Limitations of use include the recommendation against the treatment of asymptomatic hyperuricemia with Allopurinol Tablets.

Dosage and Administration

For the management of gout, patients with normal kidney function should initiate treatment with 100 mg orally once daily. The dosage may be increased by 100 mg weekly increments until the target serum uric acid level of 6 mg/dL or less is achieved, with a maximum allowable dosage of 800 mg daily. In patients with impaired kidney function, the initial dosage is 50 mg orally once daily, with titration recommendations to be followed as outlined for renal impairment until the desired serum uric acid level is reached.

For hyperuricemia associated with cancer therapy, adults may be prescribed a dosage range of 300 mg to 800 mg orally daily. Pediatric patients should receive 100 mg/m² orally every 8 to 12 hours, with a maximum daily dosage of 800 mg or 10 mg/kg/day.

In the case of recurrent calcium oxalate calculi, the recommended initial dosage for patients with normal kidney function is between 200 mg to 300 mg orally daily.

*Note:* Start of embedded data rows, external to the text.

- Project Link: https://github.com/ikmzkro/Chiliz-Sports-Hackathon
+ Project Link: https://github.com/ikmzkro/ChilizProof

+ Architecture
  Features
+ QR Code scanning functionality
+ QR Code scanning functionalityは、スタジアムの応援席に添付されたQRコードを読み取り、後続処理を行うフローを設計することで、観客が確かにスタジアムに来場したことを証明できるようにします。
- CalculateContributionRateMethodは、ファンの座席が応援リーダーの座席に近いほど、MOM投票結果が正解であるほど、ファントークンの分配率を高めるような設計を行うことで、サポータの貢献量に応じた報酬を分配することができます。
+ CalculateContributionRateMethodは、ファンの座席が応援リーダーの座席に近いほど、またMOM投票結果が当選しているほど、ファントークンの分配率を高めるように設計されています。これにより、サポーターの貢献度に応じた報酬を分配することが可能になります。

For patients with renal impairment, healthcare professionals should refer to the full prescribing information (FPI) for specific dosage modifications and recommendations.

Contraindications

Use of allopurinol is contraindicated in patients with known hypersensitivity to allopurinol or to any of the ingredients of allopurinol tablets. This contraindication is essential to prevent severe allergic reactions that may occur in susceptible individuals.

Warnings and Precautions

Allopurinol is associated with several significant warnings and precautions that healthcare professionals must consider to ensure patient safety.

Skin Rash and Hypersensitivity Allopurinol has been linked to serious and potentially fatal dermatological reactions. It is imperative that allopurinol tablets be discontinued immediately upon the first appearance of a skin rash or any other signs indicative of a hypersensitivity reaction.

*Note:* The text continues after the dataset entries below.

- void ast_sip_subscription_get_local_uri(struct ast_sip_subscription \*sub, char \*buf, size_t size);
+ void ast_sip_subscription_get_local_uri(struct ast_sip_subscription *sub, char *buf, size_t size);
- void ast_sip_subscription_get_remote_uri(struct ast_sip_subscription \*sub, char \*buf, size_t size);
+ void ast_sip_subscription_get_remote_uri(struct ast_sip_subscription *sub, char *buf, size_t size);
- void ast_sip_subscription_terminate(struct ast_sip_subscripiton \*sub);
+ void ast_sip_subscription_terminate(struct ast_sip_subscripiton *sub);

Gout Flares Patients may experience gout flares during the initiation of allopurinol treatment. To mitigate this risk, concurrent prophylactic treatment with colchicine or anti-inflammatory agents is recommended.

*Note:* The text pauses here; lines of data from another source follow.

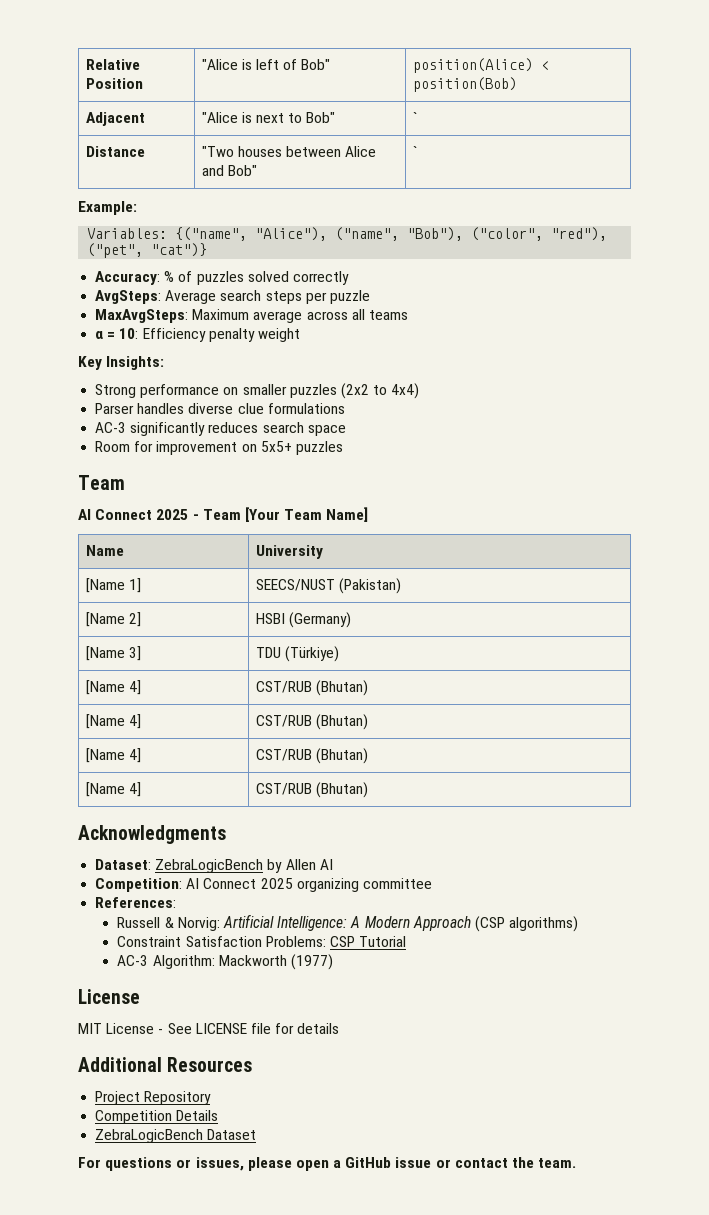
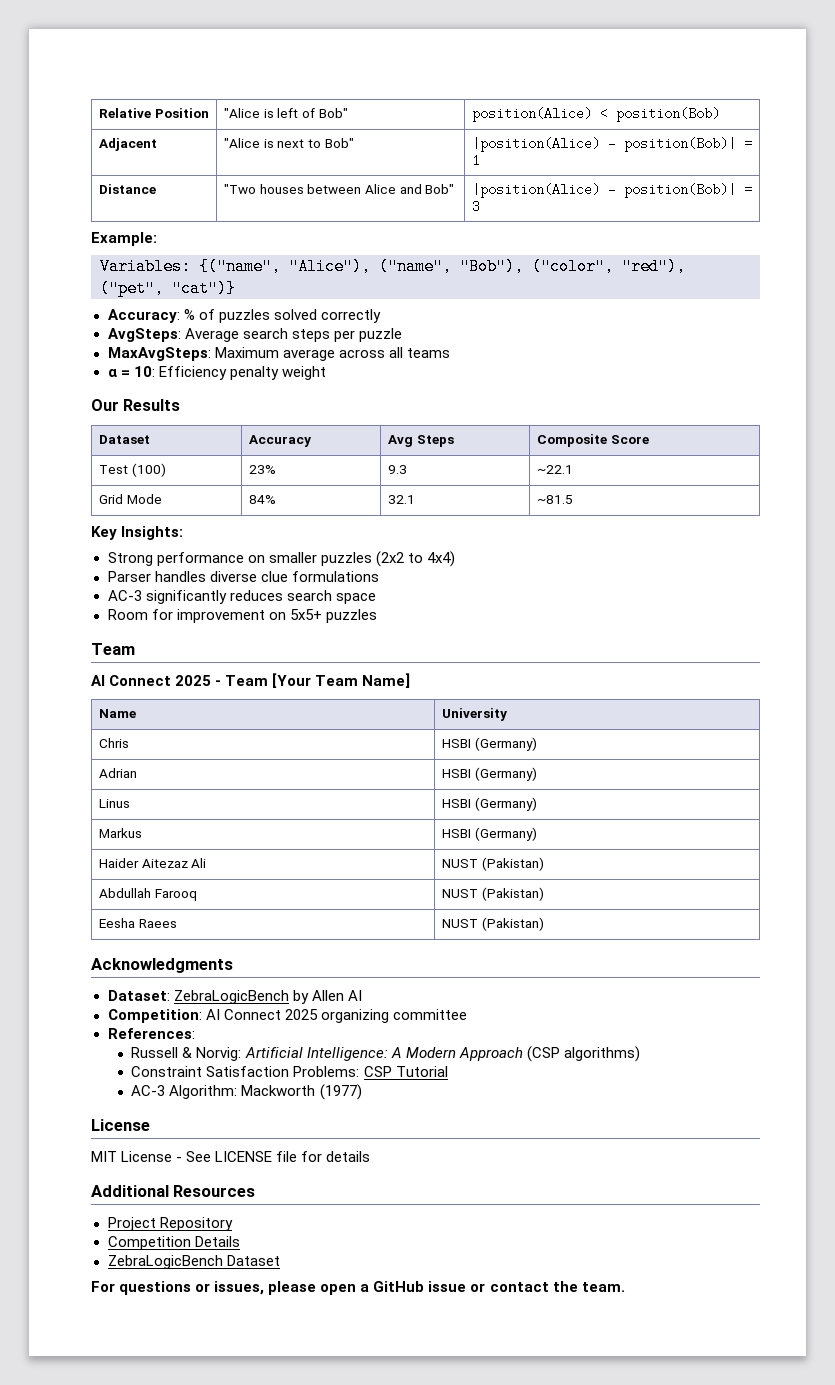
- Adjacent | "Alice is next to Bob" | `
+ Adjacent | "Alice is next to Bob" | |position(Alice) - position(Bob)| = 1
- Distance | "Two houses between Alice and Bob" | `
+ Distance | "Two houses between Alice and Bob" | |position(Alice) - position(Bob)| = 3
+ Our Results
+ Dataset | Accuracy | Avg Steps | Composite Score
+ Test (100) | 23% | 9.3 | ~22.1
+ Grid Mode | 84% | 32.1 | ~81.5
- [Name 1] | SEECS/NUST (Pakistan)
- [Name 2] | HSBI (Germany)
- [Name 3] | TDU (Türkiye)
- [Name 4] | CST/RUB (Bhutan)
- [Name 4] | CST/RUB (Bhutan)
- [Name 4] | CST/RUB (Bhutan)
- [Name 4] | CST/RUB (Bhutan)
+ Chris | HSBI (Germany)
+ Adrian | HSBI (Germany)
+ Linus | HSBI (Germany)
+ Markus | HSBI (Germany)
+ Haider Aitezaz Ali | NUST (Pakistan)
+ Abdullah Farooq | NUST (Pakistan)
+ Eesha Raees | NUST (Pakistan)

Nephrotoxicity Allopurinol may adversely affect kidney function. Therefore, patients with impaired renal function should receive lower doses of allopurinol tablets to prevent further renal compromise.

Hepatotoxicity Reversible hepatotoxicity has been reported in patients taking allopurinol. Should any signs or symptoms of hepatotoxicity arise, it is essential to evaluate liver function promptly.

Myelosuppression There have been reports of bone marrow suppression associated with allopurinol use. Monitoring for signs of myelosuppression is advised.

Potential Effect on Driving and Use of Machinery Patients taking allopurinol may experience drowsiness, somnolence, or dizziness. Caution should be exercised when driving or operating machinery until the individual’s response to the medication is known.

Laboratory Tests In the event that signs and symptoms of hepatotoxicity develop, it is crucial to evaluate liver function to ensure patient safety and appropriate management.

Healthcare professionals are advised to remain vigilant regarding these warnings and to educate patients on the importance of reporting any adverse reactions or symptoms promptly.

Side Effects

Patients receiving allopurinol may experience a range of adverse reactions, which can be categorized by seriousness and frequency.

Most commonly reported adverse reactions include nausea, diarrhea, and an increase in liver function tests, with an incidence greater than 1%. These reactions are generally mild but should be monitored.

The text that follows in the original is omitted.